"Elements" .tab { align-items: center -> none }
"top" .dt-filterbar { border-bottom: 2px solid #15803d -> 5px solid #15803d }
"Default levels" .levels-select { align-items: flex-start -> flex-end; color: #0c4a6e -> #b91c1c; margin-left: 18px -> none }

* * *

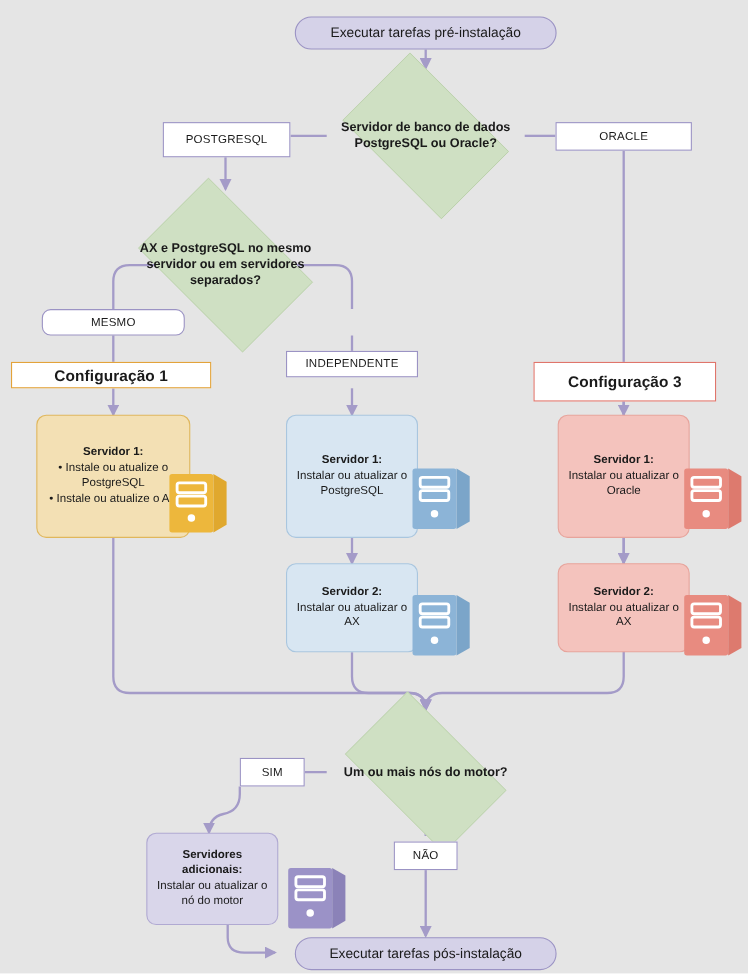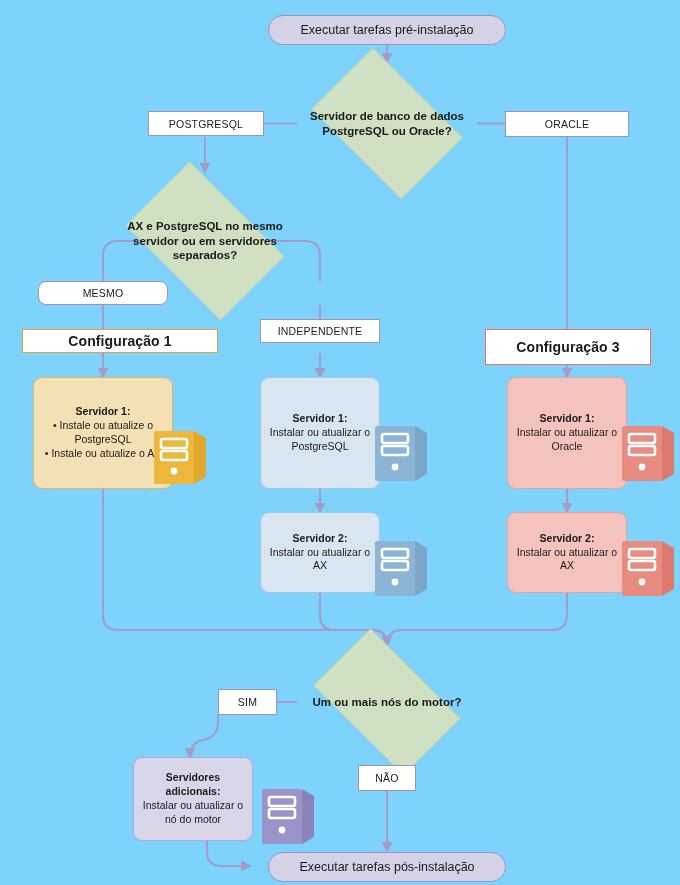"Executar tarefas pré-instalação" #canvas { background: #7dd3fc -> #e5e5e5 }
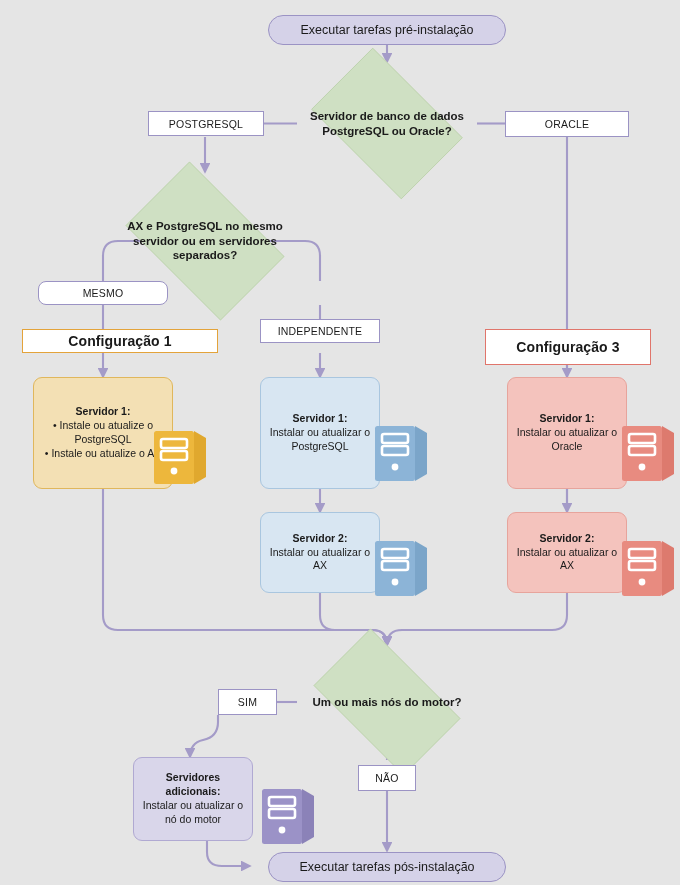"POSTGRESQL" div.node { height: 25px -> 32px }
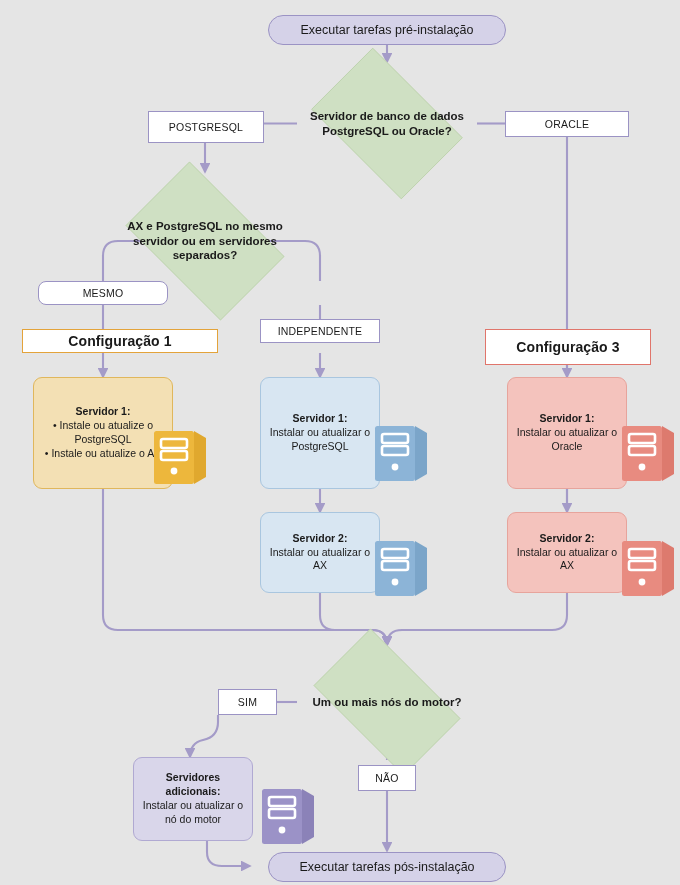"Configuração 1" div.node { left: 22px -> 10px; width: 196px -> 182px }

■ Description of the task ■
For this exercise, output exactly the lines above from the line with "border-bottom: 2px solid" to the line with "align-items: flex-start ->", counting both, and leave out the rest.

■ Solution below ■
"top" .dt-filterbar { border-bottom: 2px solid #15803d -> 5px solid #15803d }
"Default levels" .levels-select { align-items: flex-start -> flex-end; color: #0c4a6e -> #b91c1c; margin-left: 18px -> none }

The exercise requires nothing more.